Sorry for messing with your inbox zero zen. Welcome to issue #252 of Femstreet and our end of year editorial party celebrating women in tech.
It's time to take stock of the progress we've made and highlight the women who defined the year. 2022 has been an eventful year, full of triumphs and moments that weren’t always easy to navigate. I’m unbelievably grateful for the continued support of our readers and sponsors. Some of my highlights of the past year are the launch of our Talent Collective, getting engaged to my best friend and Femstreet’s first subscriber, a trip to Brazil, and spending more quality time with my family and my online friends IRL across the globe.
Time flies! Check out the Femstreet's Top Highlights of 2021. Play your favourite song, and take a moment to reflect on a year of women making headlines, the women to watch in 2023 and bookmark our most popular company building resources.
Female founders remain resilient during changing market dynamics.
The market made a big turn this year and most companies had to make significant cuts. So far, the numbers say that female founders have not been disproportionately hurt by the decline in funding activity.
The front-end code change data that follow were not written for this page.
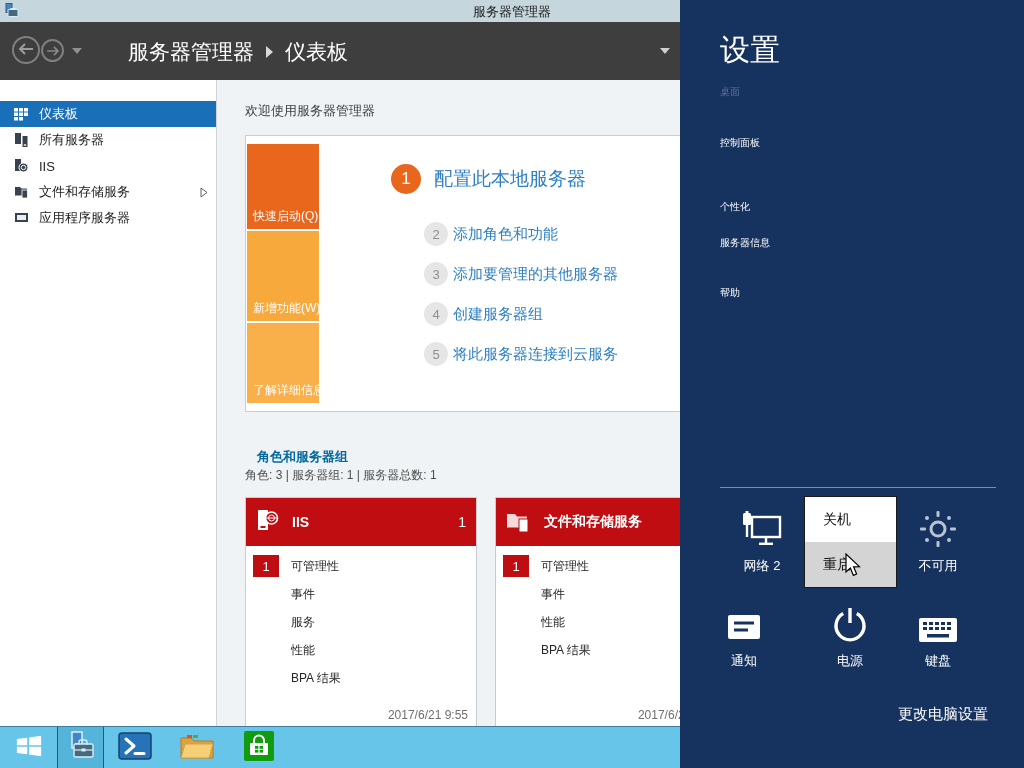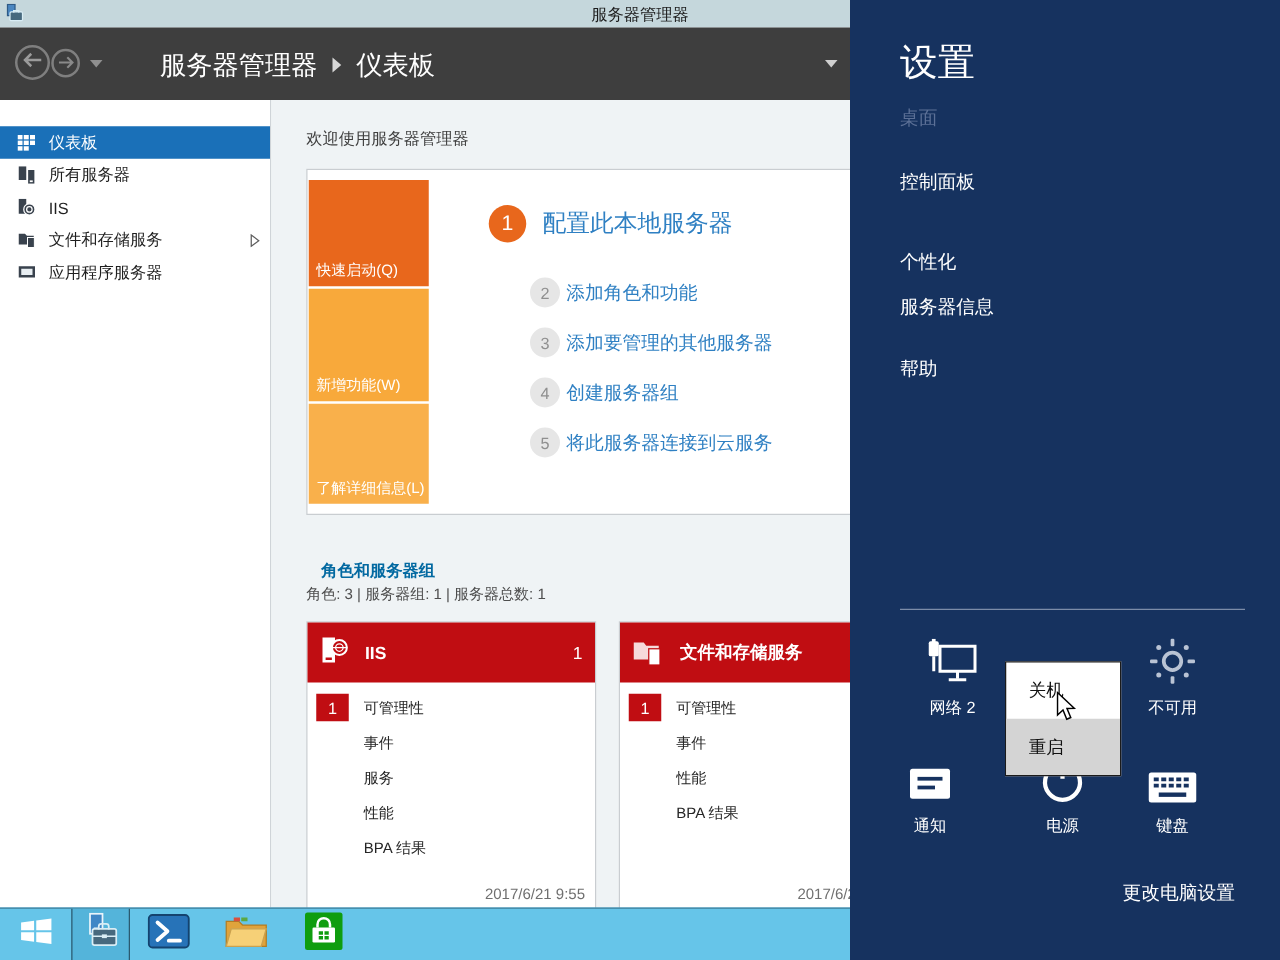--- a/index.html
+++ b/index.html
@@ -74,7 +74,7 @@
   
   .charm { position:absolute; left:680px; top:0; width:344px; height:768px; background:#16325f; z-index:20;text-decoration:underline; }
   .charm-title { position:absolute; left:40px; top:30px; font-size:30px; font-weight:300; color:#ffffff; }
-  .charm-item { position:absolute; left:40px; font-size:15px; color:#ffffff; cursor:pointer; white-space:nowrap; }
+  .charm-item { position:absolute; left:40px; font-size:10px; color:#ffffff; cursor:pointer; white-space:nowrap; }
   .charm-item.dim { color:#5c7096; cursor:default; }
   .charm-divider { position:absolute; left:40px; top:487px; width:276px; height:1px; background:#7c8ca8; }
   .charm-tile { position:absolute; width:80px; text-align:center; color:#ffffff; font-size:13px; cursor:pointer; }

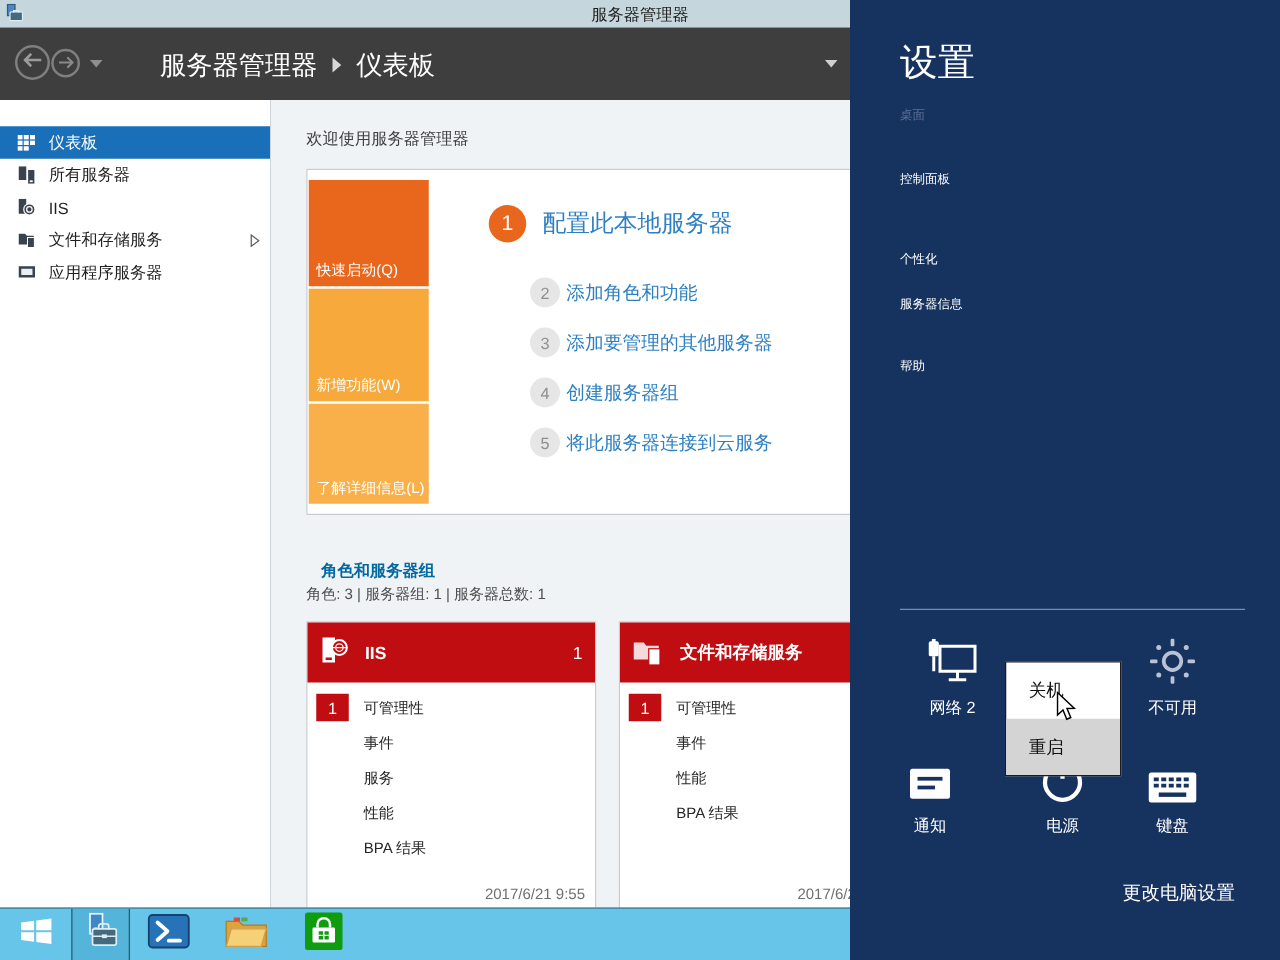--- a/index.html
+++ b/index.html
@@ -35,7 +35,7 @@
 
   .welcome-tile { position:absolute; left:28px; top:55px; width:620px; height:277px; background:#ffffff; border:1px solid #c9cdd1; display:flex; }
   .quick-col { width:97px; padding:8px 0 8px 1px; display:flex; flex-direction:column; gap:2px; }
-  .q-block { position:relative; width:96px; color:#ffffff; font-size:12px; cursor:pointer; }
+  .q-block { position:relative; width:72px; color:#ffffff; font-size:12px; cursor:pointer; }
   .q-block span { position:absolute; left:6px; bottom:4px; white-space:nowrap; }
   .q1 { height:86px; background:#e8671c; }
   .q2 { height:90px; background:#f8a93b; }

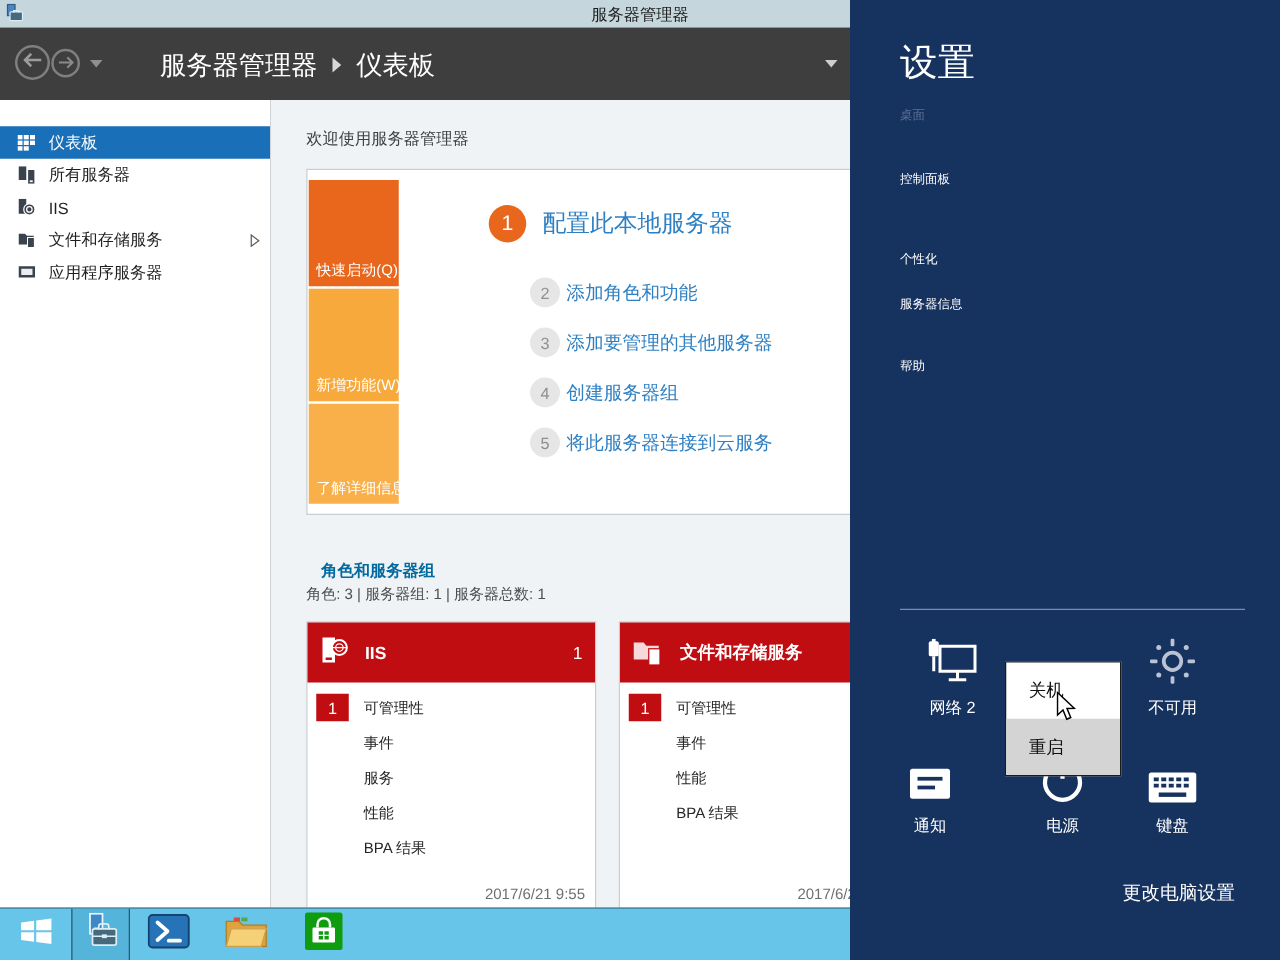--- a/index.html
+++ b/index.html
@@ -81,7 +81,7 @@
   .charm-tile .t-ico { height:44px; display:flex; align-items:flex-end; justify-content:center; margin-bottom:8px; }
   .charm-footer { position:absolute; right:36px; top:705px; font-size:15px; color:#ffffff; cursor:pointer; }
 
-  .flyout { position:absolute; left:124px; top:496px; width:93px; height:92px; background:#ffffff; border:1px solid #1b1b1b; z-index:30;margin-top:33px; }
+  .flyout { position:absolute; left:124px; top:496px; width:93px; height:92px; background:#ffffff; border:1px solid #1b1b1b; z-index:30; }
   .fly-item { height:45px; line-height:45px; padding-left:18px; font-size:14px; color:#111; cursor:pointer; }
   .fly-item.hover { background:#d4d4d4; }
   .cursor { position:absolute; left:165px; top:553px; z-index:40; }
Companies with at least one female founder have raised about $38B in venture funding in 2022, still the second-highest annual total on record. Is the data painting the real picture though? A recent report by Atomico found that all-female-founder teams will still account for just 1% of the total VC investment in Europe and less than 7% in the US. We think female and underrepresented founders will likely have to spend even more energy and effort on fundraising but continue to build more profitable companies in the long-term that investors will want to back. Who are the newly crowned unicorns of 2022? Women leadership network for VP-level execs Chief raised $100M Series B on a $1.1B valuation. Payments company Stax, co-founded by CEO Suneera Madhani, announced a $245M series D on $1B and Maven Clinic raised $90M at a $1.35B valuation to provide women's healthcare benefits to the masses. There’s been close to zero M&A and IPO activity. Pinterest acquired AI-powered shopping startup The Yes, co-founded by former Stitch Fix exec Julie Bornstein. While the IPO market remains frozen for now, we expect grocery-delivery firm Instacart, led by CEO Fidji Simo, and cyber security company Artic Wolf, co founded by Kim Tremblay, to eye their initial public offerings in 2023.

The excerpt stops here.